Amazon Prime Video & Amazon MGM Studios are joining the Motion Picture Association, MPA said Thursday. “We are proud to join the MPA and its member studios in their collective efforts to protect creators, content, and consumers worldwide," said Mike Hopkins, head of Prime Video & Amazon MGM Studios.
FuboTV carriage agreement claims against Fox as part of its broader claims against the Venu sports streaming joint venture (see 2402210007) should be severed and transferred to another court, Fox told the U.S. District Court for the Southern District of New York in a motion Tuesday (docket 1:24-cv-01363). The carriage agreement between the two states that carriage agreement claims should proceed before the U.S. District Court for the Central District of California, Fox said.
Based on news reports, DirecTV and Dish Network are talking about a merger again. Yet MoffettNathanson's Craig Moffett noted Monday that such a deal would likely not face big regulatory challenges, and synergies might be limited. The satellite fleets have different scrambling technology, so synergy would come only after replacing one or another's set-top boxes, he said. There also isn't much churn to be eliminated from customers back and forth between the two companies, as both see few gross additions. A merger "clearly should" happen, given the secular decline of their subscriber bases, "but it would be a mistake to overestimate its importance."
The blackout of Disney broadcast networks and linear channels on DirecTV's satellite and streaming systems ended Saturday as the two reached a distribution deal. DirecTV said the agreement included the ability to offer genre-specific packages such as Disney linear networks.
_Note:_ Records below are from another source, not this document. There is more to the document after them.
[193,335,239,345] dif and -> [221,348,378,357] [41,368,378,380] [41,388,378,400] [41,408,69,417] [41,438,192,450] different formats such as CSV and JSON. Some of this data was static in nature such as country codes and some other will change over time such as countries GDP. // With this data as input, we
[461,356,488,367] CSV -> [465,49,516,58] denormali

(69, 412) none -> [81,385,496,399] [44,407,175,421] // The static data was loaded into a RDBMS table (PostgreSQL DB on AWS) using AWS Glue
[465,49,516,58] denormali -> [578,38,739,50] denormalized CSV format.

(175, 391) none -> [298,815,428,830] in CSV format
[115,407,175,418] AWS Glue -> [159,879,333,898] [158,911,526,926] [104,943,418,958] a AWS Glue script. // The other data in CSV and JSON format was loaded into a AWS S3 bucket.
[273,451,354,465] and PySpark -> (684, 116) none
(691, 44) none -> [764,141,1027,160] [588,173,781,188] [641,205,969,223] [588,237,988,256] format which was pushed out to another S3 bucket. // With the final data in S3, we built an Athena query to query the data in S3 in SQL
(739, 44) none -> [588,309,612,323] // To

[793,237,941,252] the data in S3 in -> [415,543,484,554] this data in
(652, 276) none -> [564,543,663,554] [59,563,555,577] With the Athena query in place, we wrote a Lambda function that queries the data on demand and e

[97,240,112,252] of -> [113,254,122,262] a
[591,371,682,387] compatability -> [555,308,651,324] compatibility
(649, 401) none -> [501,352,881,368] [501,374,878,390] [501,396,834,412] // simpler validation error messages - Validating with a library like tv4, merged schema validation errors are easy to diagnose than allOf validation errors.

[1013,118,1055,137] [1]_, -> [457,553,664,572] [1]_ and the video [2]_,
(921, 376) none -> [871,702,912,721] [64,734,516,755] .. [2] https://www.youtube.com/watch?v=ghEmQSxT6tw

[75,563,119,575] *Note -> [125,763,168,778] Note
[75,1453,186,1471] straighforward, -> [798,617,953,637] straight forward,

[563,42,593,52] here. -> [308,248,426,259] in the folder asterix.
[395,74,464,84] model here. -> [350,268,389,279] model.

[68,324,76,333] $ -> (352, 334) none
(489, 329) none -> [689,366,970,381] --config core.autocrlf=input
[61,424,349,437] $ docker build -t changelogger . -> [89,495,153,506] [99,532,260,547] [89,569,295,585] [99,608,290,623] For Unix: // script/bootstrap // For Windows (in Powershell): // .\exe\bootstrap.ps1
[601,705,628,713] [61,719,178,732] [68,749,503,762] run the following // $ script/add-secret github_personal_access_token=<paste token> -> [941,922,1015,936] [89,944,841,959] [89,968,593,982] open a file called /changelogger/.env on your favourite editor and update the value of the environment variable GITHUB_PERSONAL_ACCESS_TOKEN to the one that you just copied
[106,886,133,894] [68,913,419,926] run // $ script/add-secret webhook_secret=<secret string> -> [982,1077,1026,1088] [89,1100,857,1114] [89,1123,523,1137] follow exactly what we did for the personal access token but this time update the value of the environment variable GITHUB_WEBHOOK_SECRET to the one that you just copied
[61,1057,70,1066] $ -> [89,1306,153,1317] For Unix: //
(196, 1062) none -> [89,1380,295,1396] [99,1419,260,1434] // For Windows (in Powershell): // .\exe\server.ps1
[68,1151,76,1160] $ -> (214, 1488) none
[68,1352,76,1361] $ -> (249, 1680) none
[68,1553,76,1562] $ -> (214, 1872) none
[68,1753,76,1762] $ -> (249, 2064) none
In addition, Disney's streaming services will be included in some DirecTV packages as will distribution rights for Disney's upcoming ESPN streaming service at no additional cost to DirecTV subscribers. DirecTV said Monday its bad-faith negotiation complaint lodged against Disney with the FCC remains active (see 2409090003).
The Charter Communications-Warner Bros. Discovery distribution deal announced last week (see 2409120002) is a win-win for the companies, MoffettNathanson said. WBD secured a critical distribution partner and seemingly avoided having to settle for smaller fees for TNT, as was expected, while Charter can include Max and Discovery+ for its subscribers at no extra cost and completes a free suite of direct-to-consumer streaming services in its bundle, MoffettNathanson said. WBD will likely use the Charter agreement as a template in forthcoming affiliate fee deals, but it's uncertain Comcast and DirecTV have different negotiating priorities from Charter, it said.
Warner Bros. Discovery and Charter Communications have inked a multiyear distribution agreement that ties together linear video with streaming services, the two said Thursday. Under the agreement, Charter's Spectrum TV Select subscribers receive Discovery+ and ad-supported Max for free. The agreement also renews Spectrum's carriage of WBD's linear networks. WBD CEO David Zaslav said the companies "did this agreement together nearly a year early to set a framework for the future and to provide more consumers access to our unparalleled content offering while giving the industry more resilience as it evolves." Charter in the past 12 months has signed similar deals involving streaming and linear channels with programmers including Disney (see 2309110034), AMC Networks and Paramount Global.
The DirecTV-Disney blackout (see 2409090003) illustrates the unsustainable two-tiered system of linear video regulation, with rules for some but not all operators, FCC Commissioner Nathan Simington said Thursday. "We must balance the scales," he said, urging that the FCC in the future "either unleash the video marketplace from outdated rules or balance it with smart and targeted reforms." He added, "What cannot persist is a system that entrenches marketplace power at the expense of the consumer."